Awesome Lists containing this project

README

          

# typescript-property-based-testing-poc

This repo explores how can arbitrary generators for property based-testing
be generated from TypeScript types.

## Problem

When doing property-based testing with TypeScript, a JS property-based testing
can be used.
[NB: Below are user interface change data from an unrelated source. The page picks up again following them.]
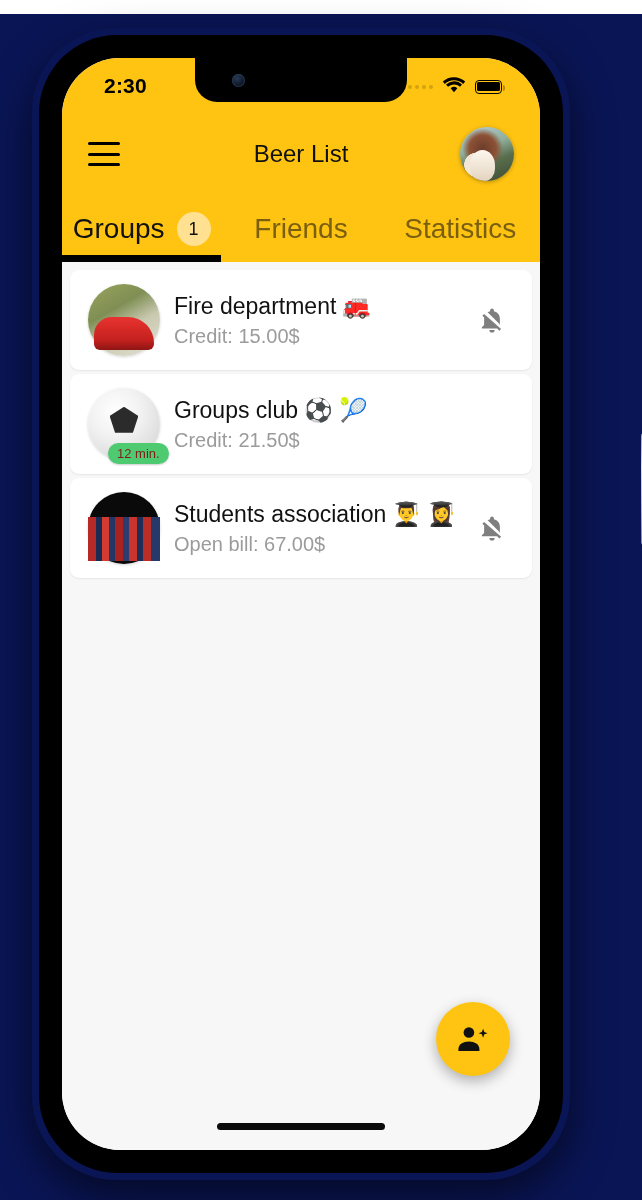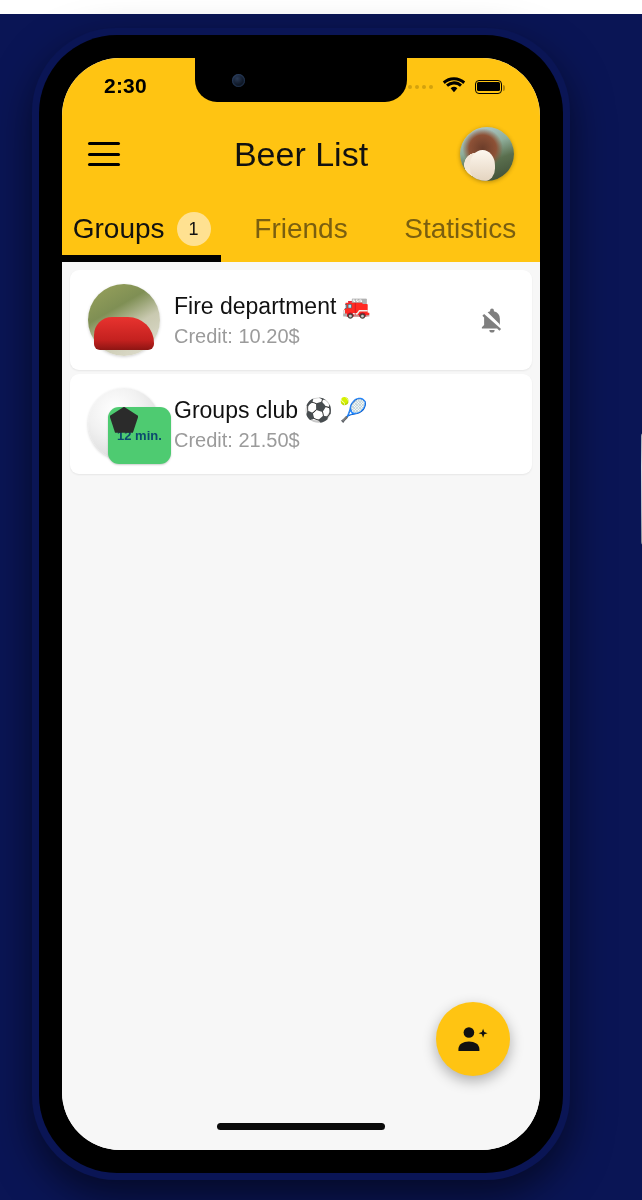"Beer List" .app-title { font-size: 34px -> 24px }
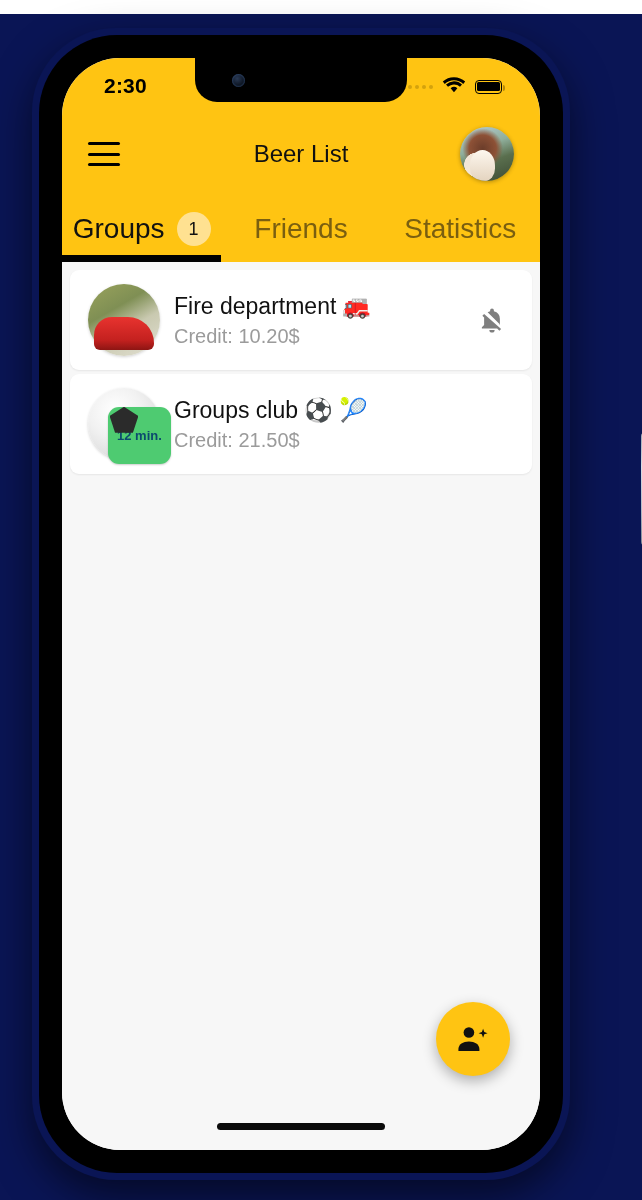"Credit: 10.20$" div.card-sub { text: 10.20$ -> 15.00$ }
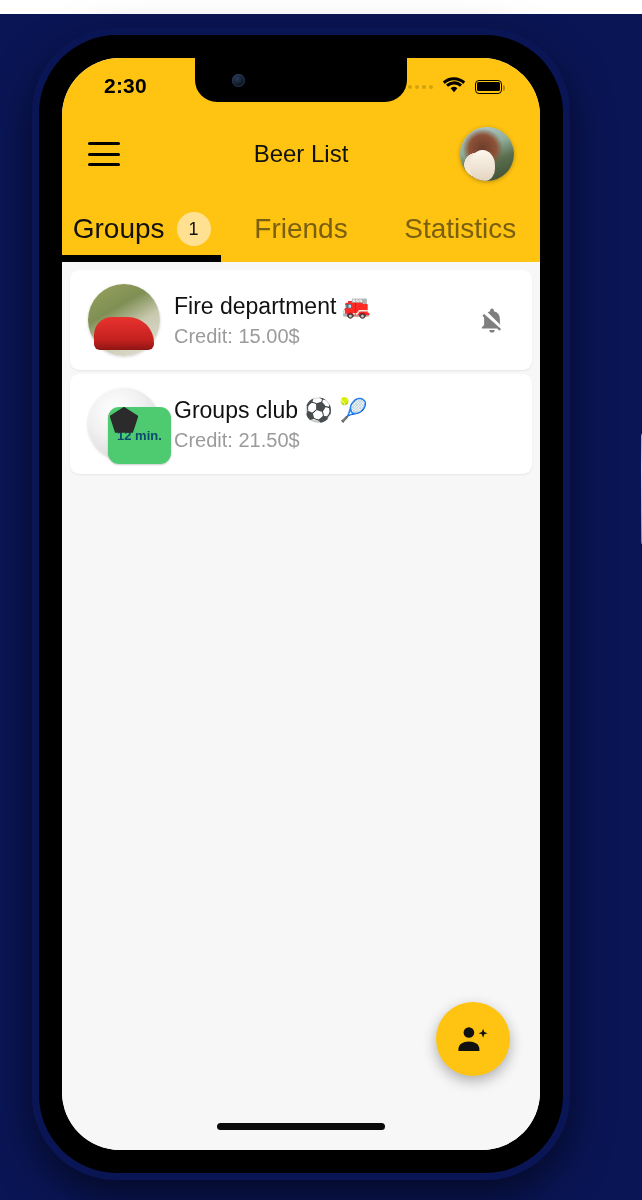"12 min." .time-badge { color: #0c4a6e -> #7f1d1d; font-weight: bold -> normal; padding: 21px 9px -> 3px 9px }
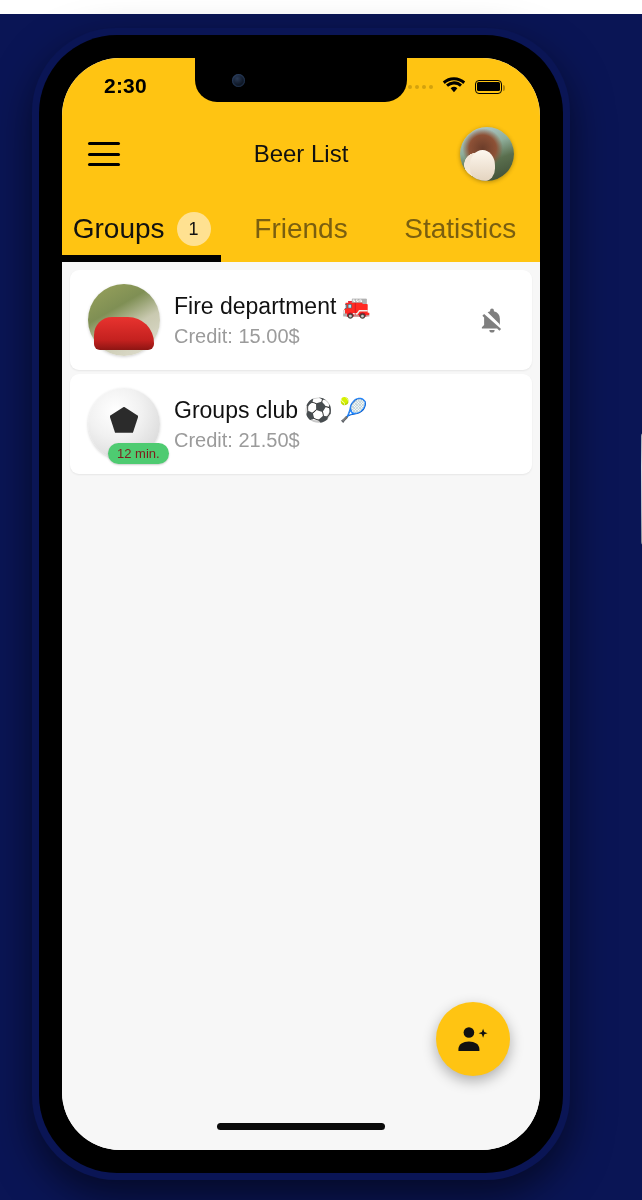"Students association 👨‍🎓 👩‍🎓" div.card { html: none -> <div> <div> <div></div> </div> <div> <div>Students association 👨‍🎓 👩‍🎓</div> <div>Open bill: 67.00$</div> </div> <div> <svg> <path></path> <path></path> </svg> </div> </div> }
However, types of value to generate as input for tests have to
expressed for the testing framework, even if they are already well-defined in
the TypeScript code under test, because no types are retained at runtime.

```typescript
interface Whatever {
prop1: string;
prop2: number;
}

jsc.forall(
// type has to be expressed again
jsc.record({
prop1: jsc.string,
prop2: jsc.number,
}),
(whateverInstance: Whatever) =>
// ...
);
```

## Goal

```typescript
interface Whatever {
prop1: string;
prop2: number;
}

awesomeTool.forall(
(whateverInstance: Whatever) =>
// ...
);
```

## Latest attempt

Code is in `index4.ts`.

The actual property-based testing is done by
[JSVerify](http://jsverify.github.io/).

It works by looking for calls to `jsc.forall`, looks at the types of the
arguments of its unique argument (must be a function), generates
the corresponding arbitraries, then inserts them in the original code.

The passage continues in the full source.